Record set Start Marker

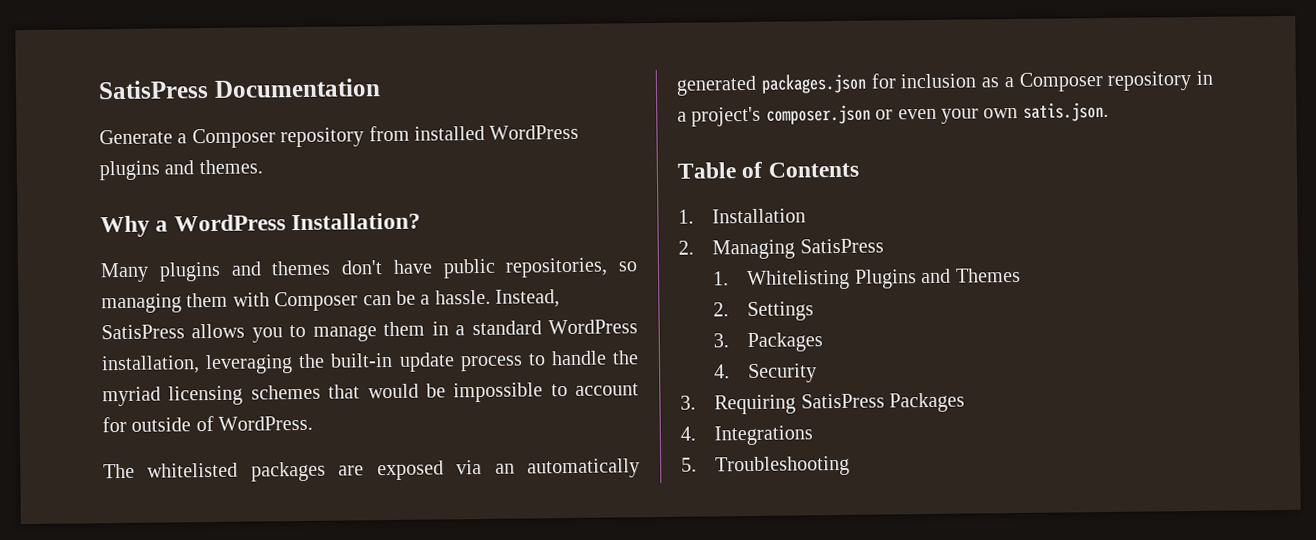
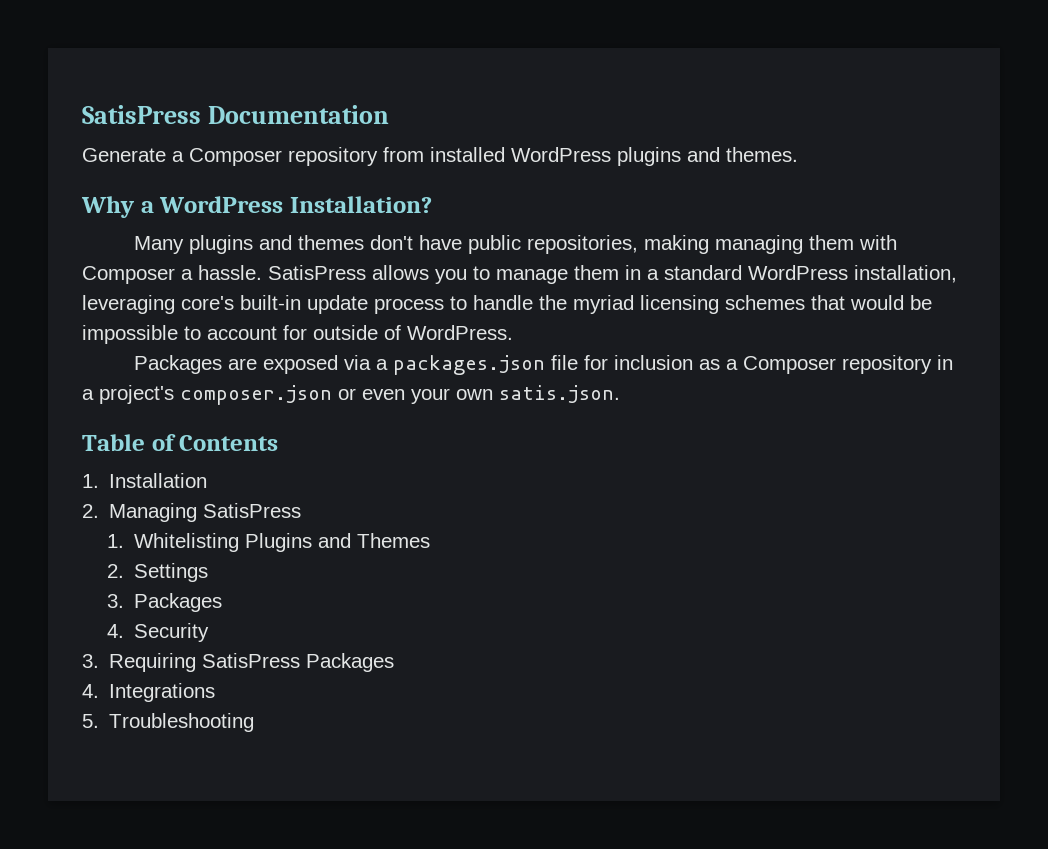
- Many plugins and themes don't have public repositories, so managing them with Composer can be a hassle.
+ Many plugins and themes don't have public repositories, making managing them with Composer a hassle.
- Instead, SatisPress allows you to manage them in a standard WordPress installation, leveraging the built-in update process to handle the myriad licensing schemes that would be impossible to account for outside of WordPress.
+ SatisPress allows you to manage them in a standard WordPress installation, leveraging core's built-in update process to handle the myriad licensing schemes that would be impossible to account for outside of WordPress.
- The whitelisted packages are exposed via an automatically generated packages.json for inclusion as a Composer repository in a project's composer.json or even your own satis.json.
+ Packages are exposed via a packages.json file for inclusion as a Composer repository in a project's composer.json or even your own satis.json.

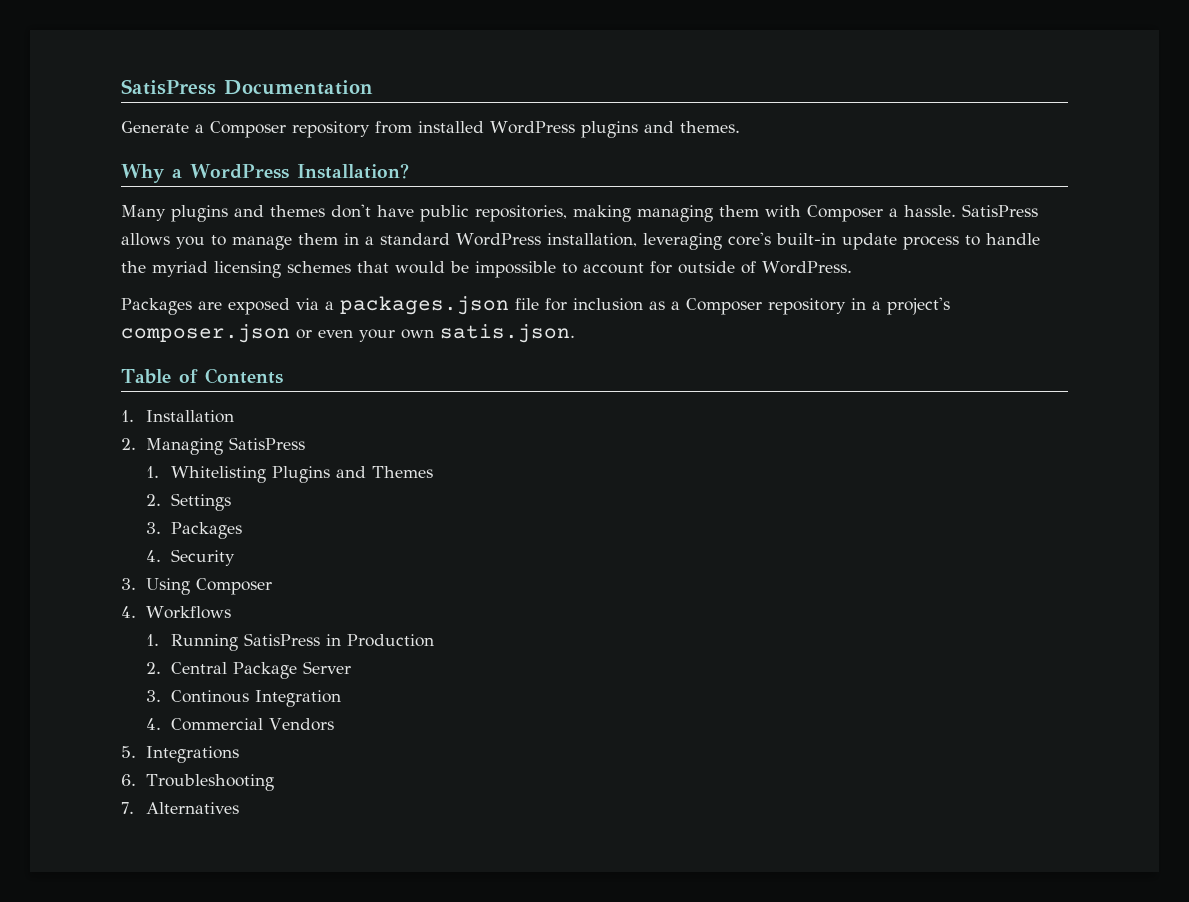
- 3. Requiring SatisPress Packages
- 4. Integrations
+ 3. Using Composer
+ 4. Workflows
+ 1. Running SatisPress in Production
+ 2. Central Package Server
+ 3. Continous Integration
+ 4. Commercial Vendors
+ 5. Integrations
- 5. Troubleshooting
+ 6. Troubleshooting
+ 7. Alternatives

Record set End Marker

● **Problem details**:
Make a list of all lines in the data that contain "standard".

● **Solution to the problem**:
- Instead, SatisPress allows you to manage them in a standard WordPress installation, leveraging the built-in update process to handle the myriad licensing schemes that would be impossible to account for outside of WordPress.
+ SatisPress allows you to manage them in a standard WordPress installation, leveraging core's built-in update process to handle the myriad licensing schemes that would be impossible to account for outside of WordPress.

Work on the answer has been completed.